Nu hiervoor reeds is geoordeeld dat een dringende reden voor ontslag op staande voet ontbreekt en Olympia de overeenkomst dus in strijd met artikel 7:671 BW heeft opgezegd, zal het verzoek van werkneemster om toekenning van een billijke vergoeding worden toegewezen. Bij het wegen van de mate van verwijtbaarheid van het handelen van de werkgever zijn naar het oordeel van de kantonrechter niet alleen de gedragingen van de werkgever van invloed, maar spelen ook de gedragingen van de werknemer een rol van betekenis. Immers, de mate van ernst van de gedraging van de werkgever is vaak het spiegelbeeld van de onberispelijkheid van het gedrag van de werknemer. Anders gezegd, valt de werknemer in het geheel niets te verwijten, dan zal het gegeven ontslag op staande voet de werkgever ernstiger worden verweten dan in de situatie waar de werknemer zelf ook niet ‘brandschoon’ is, maar de drempel voor het ontslag op staande voet net niet gehaald wordt. In dit geval betrekt de kantonrechter bij de beoordeling dat werkneemster wist, althans had kunnen bevroeden, dat Olympia niet zou instemmen dat werkneemster na haar eigen ontslagname zou blijven beschikken over bedrijfsgevoelige informatie.

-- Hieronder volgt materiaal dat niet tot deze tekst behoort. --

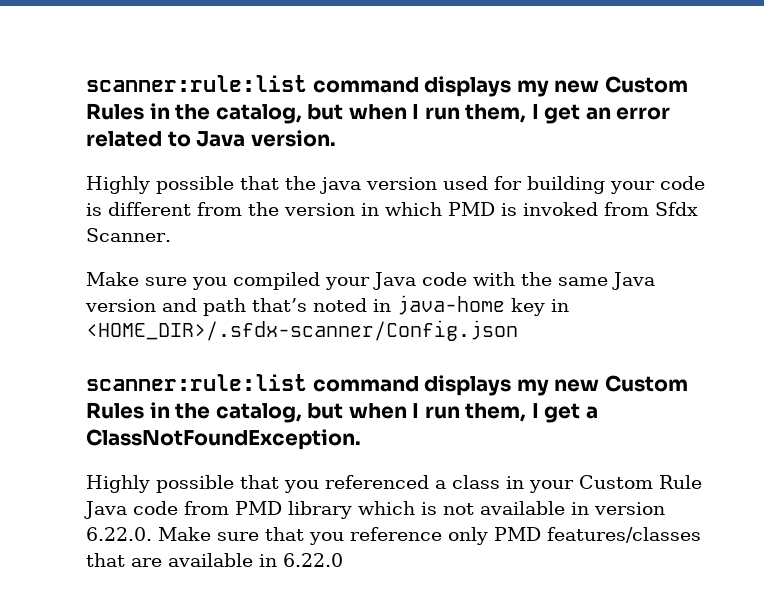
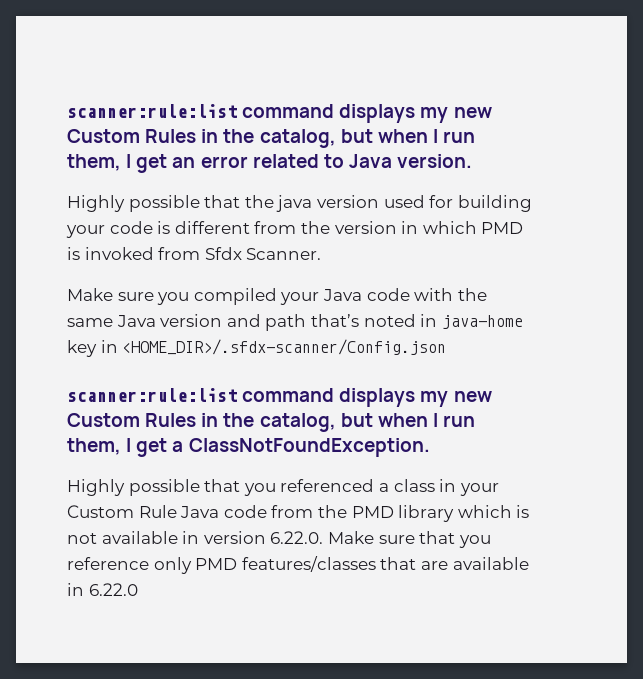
- Highly possible that you referenced a class in your Custom Rule Java code from PMD library which is not available in version 6.22.0. Make sure that you reference only PMD features/classes that are available in 6.22.0
+ Highly possible that you referenced a class in your Custom Rule Java code from the PMD library which is not available in version 6.22.0. Make sure that you reference only PMD features/classes that are available in 6.22.0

Het had daarom op de weg van werkneemster gelegen om in overleg te treden met Olympia hierover. Alle omstandigheden in aanmerking nemend acht de kantonrechter een billijke vergoeding ter hoogte van een bruto maandsalaris – in casu € 2165,83 – op zijn plaats.

Transitievergoeding

Nu een dringende reden voor ontslag op staande voet ontbreekt en Olympia geen andere feiten of omstandigheden heeft gesteld die tot het oordeel zouden moeten leiden dat het eindigen van de arbeidsovereenkomst het gevolg is van ernstig verwijtbaar handelen of nalaten van werkneemster, is Olympia de transitievergoeding verschuldigd. Nu de hoogte van de door werkneemster verzochte transitievergoeding niet is betwist, zal de kantonrechter Olympia veroordelen tot betaling van de transitievergoeding ad € 1949 bruto.